I am a little disappointed in myself for how long it actually took me to read the book I am posting about today.
My only excuse is that it was always expensive on Kindle and I have a hard time taking books seriously when they have recipes in them. I don’t know, I always expect that it will make the book maudlin. The high recommendation combined with the recipes made me think, oh yea, this one will rot my teeth for sure.
Even though it is Latin American Magical Realism, which I should have known by now is always tempered with tragedy, loss and longing. And this one was no different:
A Classic of Genre Fiction:
Like Water for Chocolate, Laura Esquivel
This one is always near the top of the list for classic Magical Realism. I would describe it as 100 Years of Solitude Lite. All the taste and half the fat. All the same themes, time and place, and family imbroglios without the constant cringe worthy incest, which definitely raises it in my estimation.
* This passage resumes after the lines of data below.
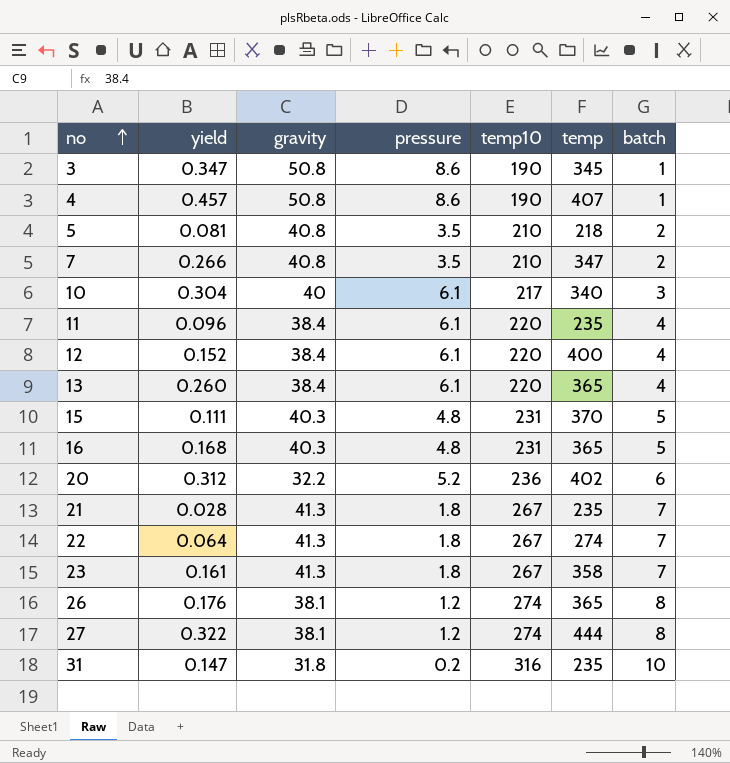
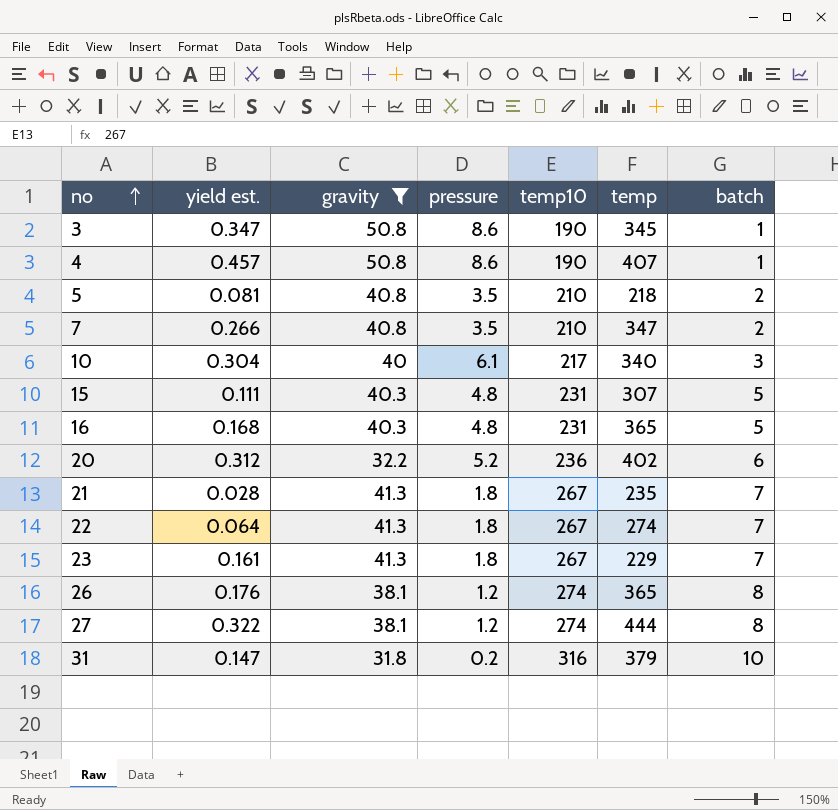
filter: none -> gravity != 38.4
column name: yield -> yield est.
15 | temp: 370 -> 307
23 | temp: 358 -> 229
31 | temp: 235 -> 379

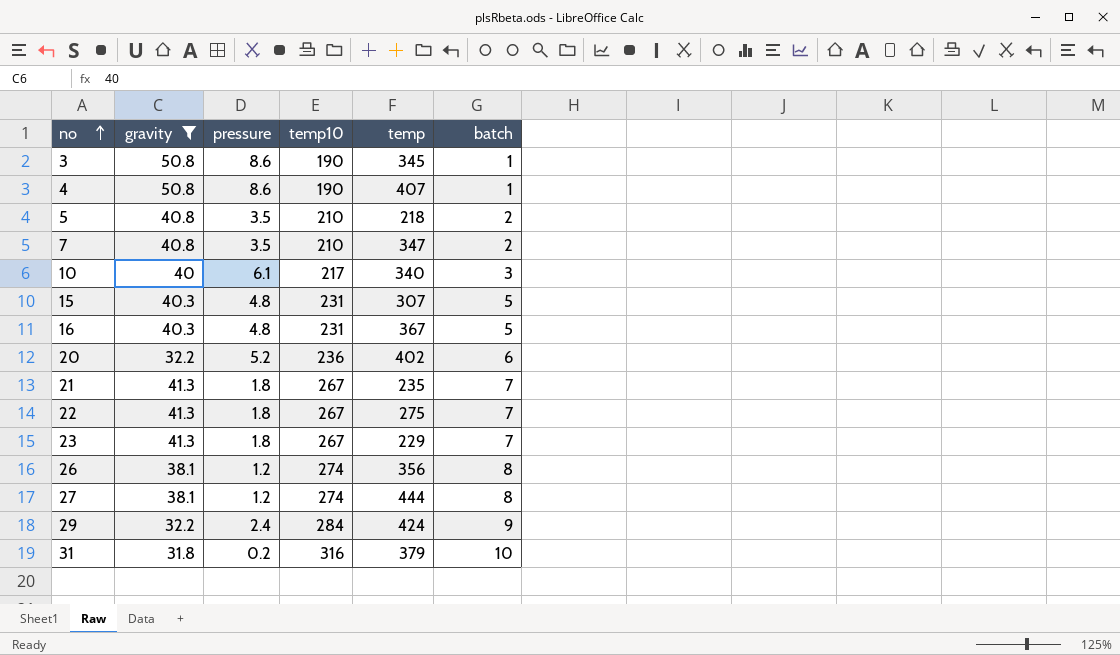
column yield est. | position: 2 -> none
16 | temp: 365 -> 367
22 | temp: 274 -> 275
26 | temp: 365 -> 356
row 29: none -> 32.2 | 2.4 | 284 | 424 | 9

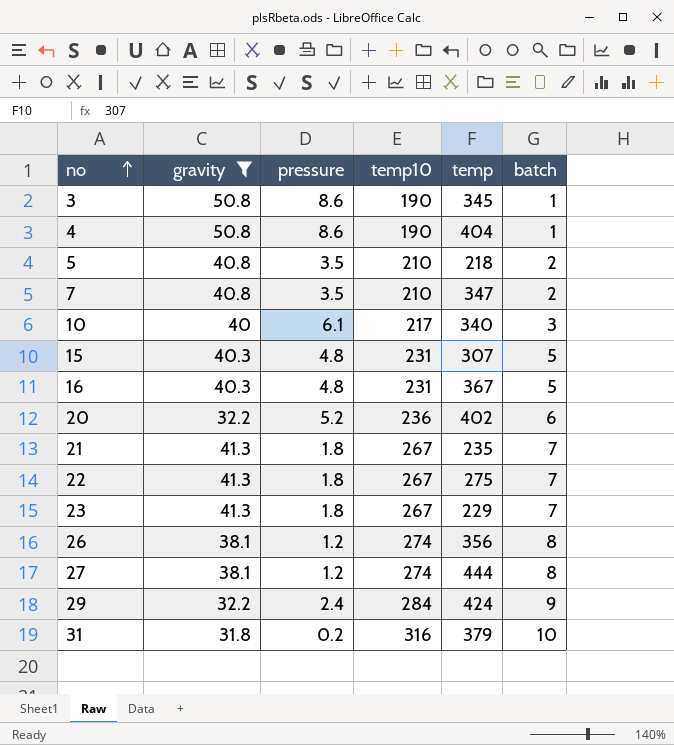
4 | temp: 407 -> 404

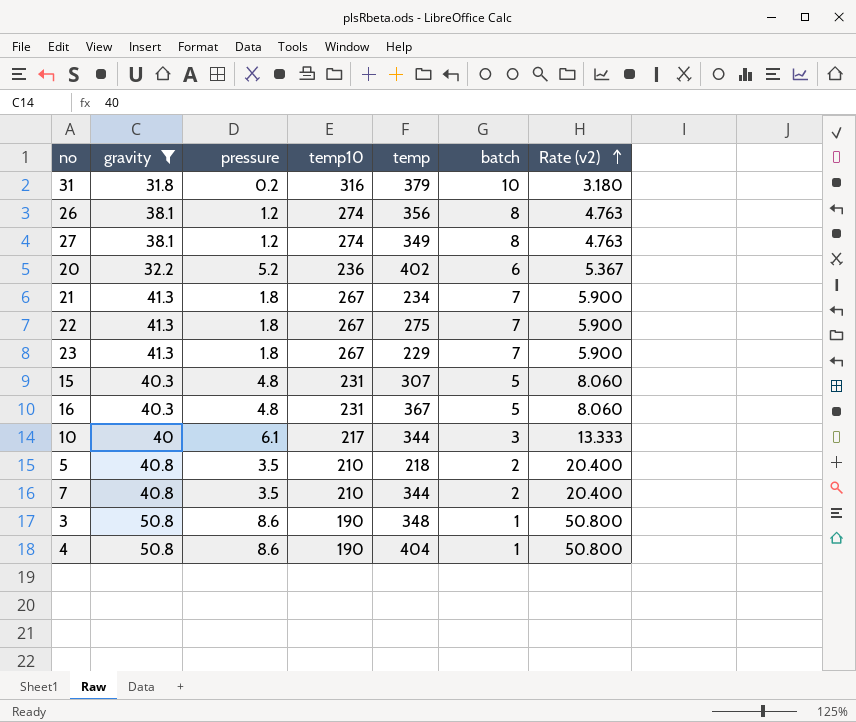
row order: no ascending -> Rate (v2) ascending
column Rate (v2) | formula: none -> [gravity] / [batch]
row 29: 32.2 | 2.4 | 284 | 424 | 9 -> none
27 | temp: 444 -> 349
21 | temp: 235 -> 234
10 | temp: 340 -> 344
7 | temp: 347 -> 344
3 | temp: 345 -> 348

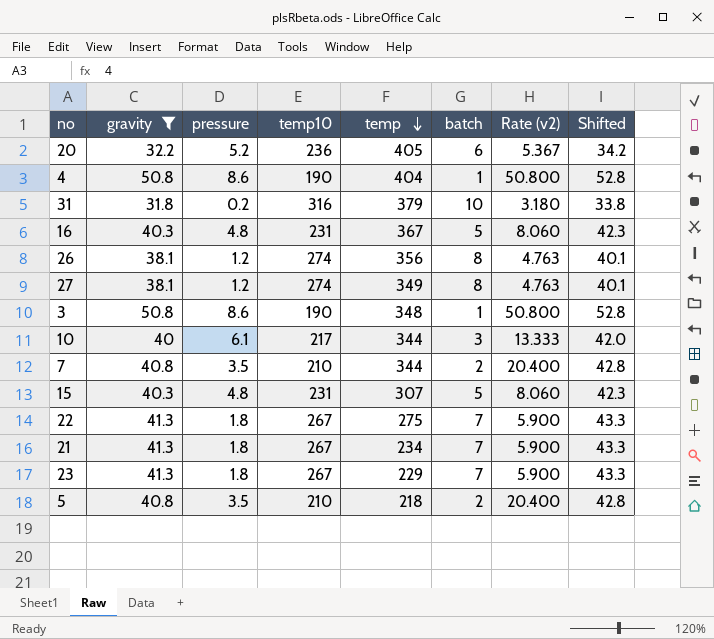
row order: Rate (v2) ascending -> temp descending
column Shifted | formula: none -> [gravity] + 2
20 | temp: 402 -> 405

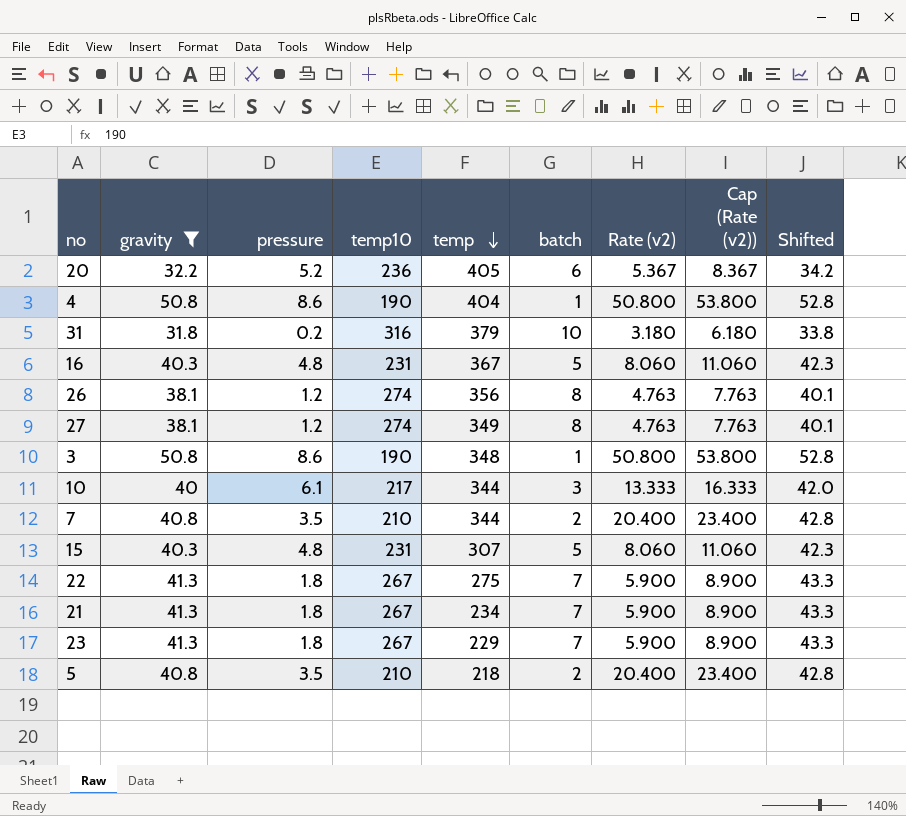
column Cap (Rate (v2)) | formula: none -> [Rate (v2)] + 3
A young woman refused permission to marry her one true love in the world, and instead he marries her sister in order to be closer to her, and then all the mess that that creates, along with an overbearing and abusive mother with her own closet full of skeletons. Throw in some babies that she is denied, political upheaval that flirts occasionally with the plot line, some family ghosts and supernaturally charged sexual desire (that is NOT toward relatives!) along with the recipes and you have it. The only element it doesn’t share with 100 Years of Cringes is the Biblical length lifespan of the characters. People live around as long as they are supposed to. Oh yeah and there isn’t treasure hidden in the yard.
And the food part with the recipes does not make it maudlin. The protagonist’s feelings are communicated through her usually perfect cooking: her devastation, her elation, her bitterness. And she is full of it. Esquivel jerks her protagonist around enough to make plenty of recipes that don’t come out just perfect. And the ending is not satisfying to boot. Just so you all are aware.
I have two other magical realism books on the list dealing with food, The Cake Therapist and Chocolat, and I will be interested to see if food is the same vehicle for communicating feelings as it is for this one. Also, I really need to get to Borges and his Ficciones, which predates Marquez, Allende, and Esquivel.
If you love the Magical Realism genre, specifically the South American brand, you can’t miss this. I see some reviews up of people who just don’t have a taste for the random and intense plotting. Maybe the ones who not only expected this to be maudlin but wanted it to be. I didn’t want that.
So, even though it has been awhile since I have been on my magical realism bent, it’s still here and it continues to be a goal. They are still on my TBR, whether it is Northern European magical realism or the original examples of the genre. My instructor says the novel I am drafting is magical realism.
I intentionally am posting this on a Saturday because I hope people are enjoying Easter Sunday with their families.